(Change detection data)
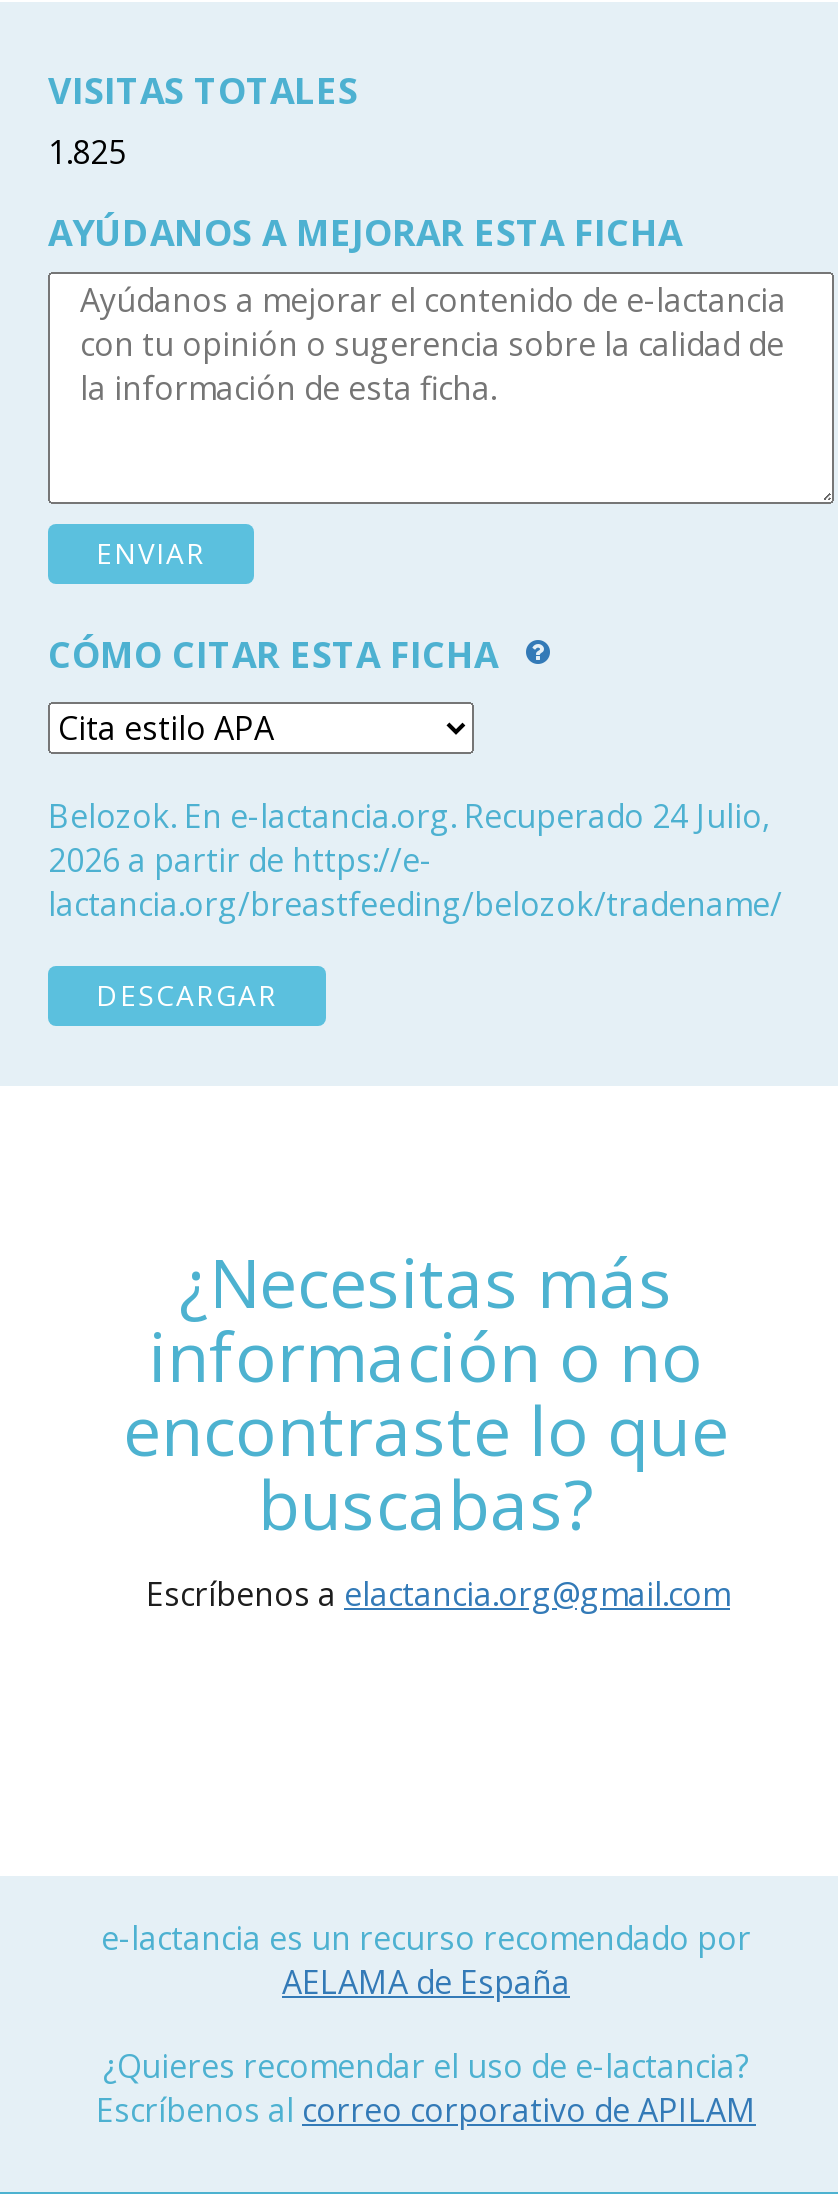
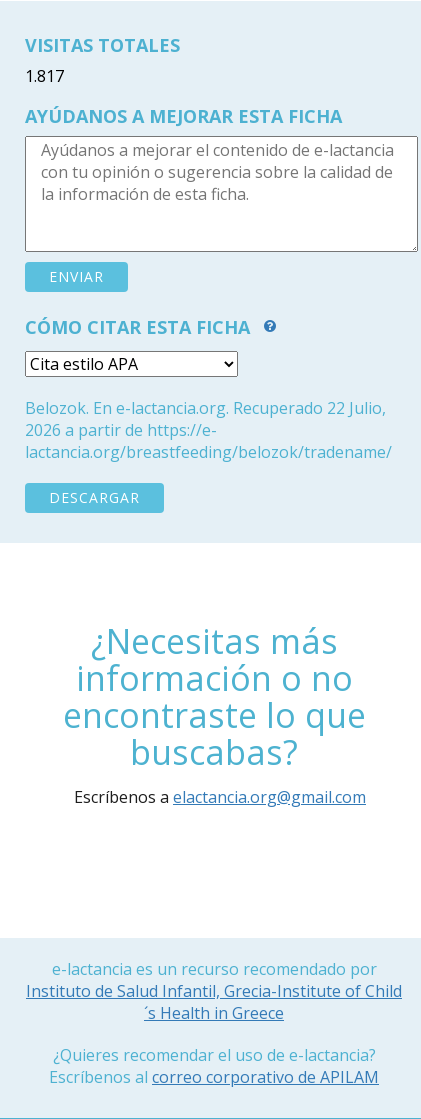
- 1.825
+ 1.817

- Belozok. En e-lactancia.org. Recuperado 24 Julio,
+ Belozok. En e-lactancia.org. Recuperado 22 Julio,

- AELAMA de España
+ Instituto de Salud Infantil, Grecia-Institute of Child
+ ´s Health in Greece
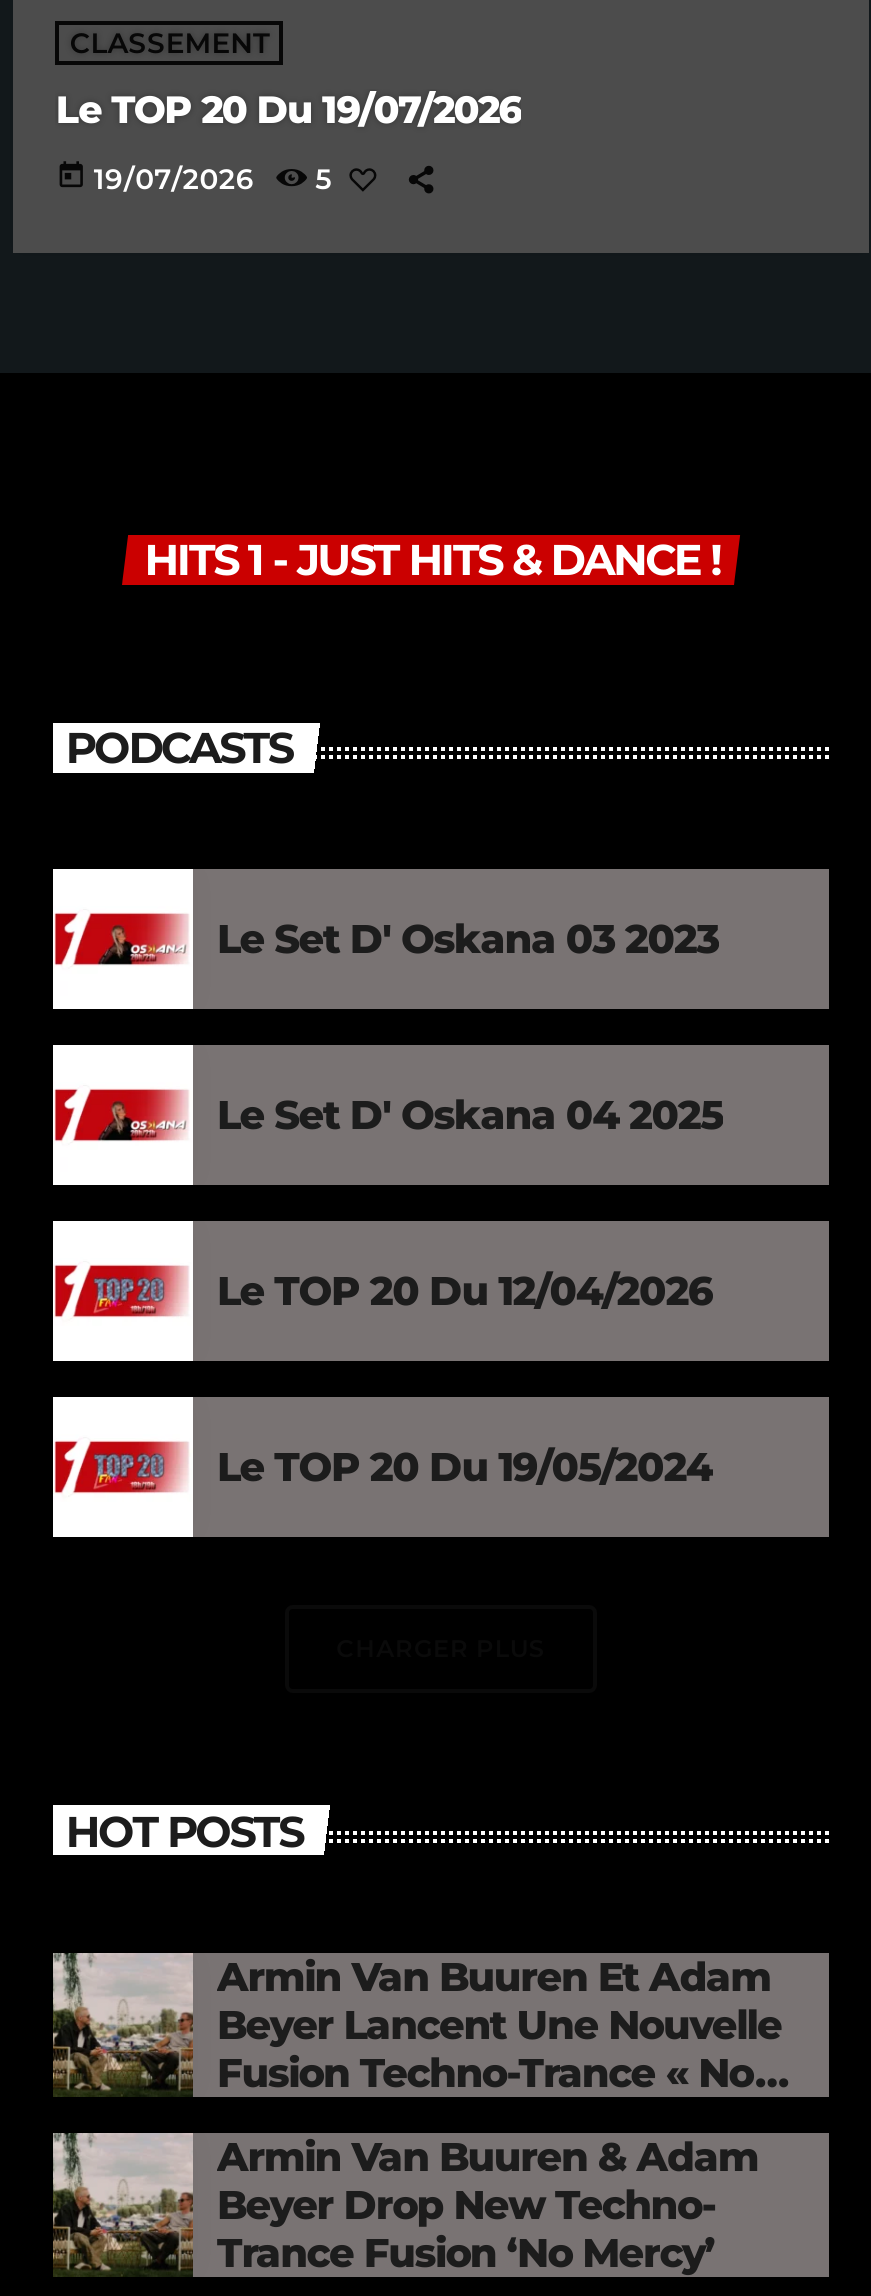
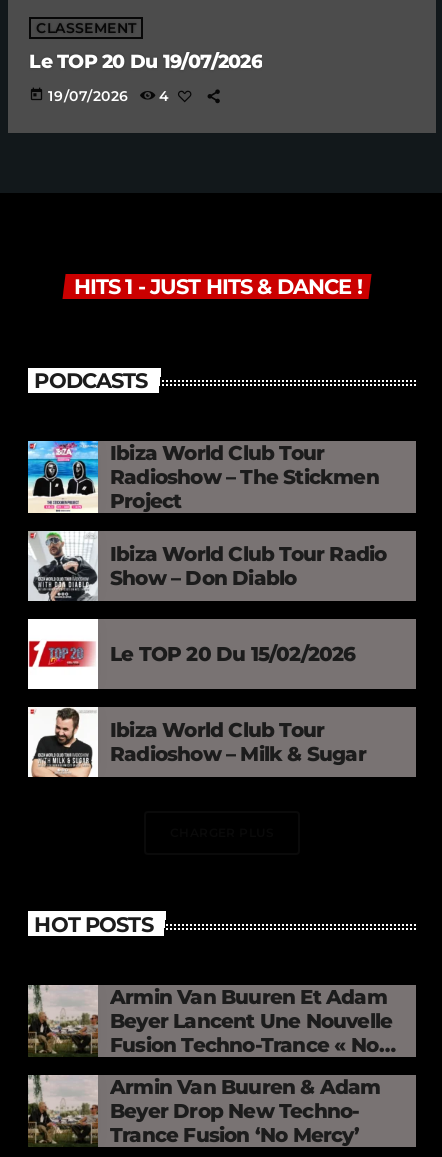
- 5
+ 4

- [image]
- Le Set D' Oskana 03 2023
+ [image]
+ Ibiza World Club Tour
+ Radioshow – The Stickmen
+ Project

- [image]
- Le Set D' Oskana 04 2025
+ [image]
+ Ibiza World Club Tour Radio
+ Show – Don Diablo

- Le TOP 20 Du 12/04/2026
+ Le TOP 20 Du 15/02/2026

- [image]
- Le TOP 20 Du 19/05/2024
+ [image]
+ Ibiza World Club Tour
+ Radioshow – Milk & Sugar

What you will do => Where a line in the records above contains the string "Radioshow", copy that line.

Answer to this exercise =>
+ Radioshow – The Stickmen
+ Radioshow – Milk & Sugar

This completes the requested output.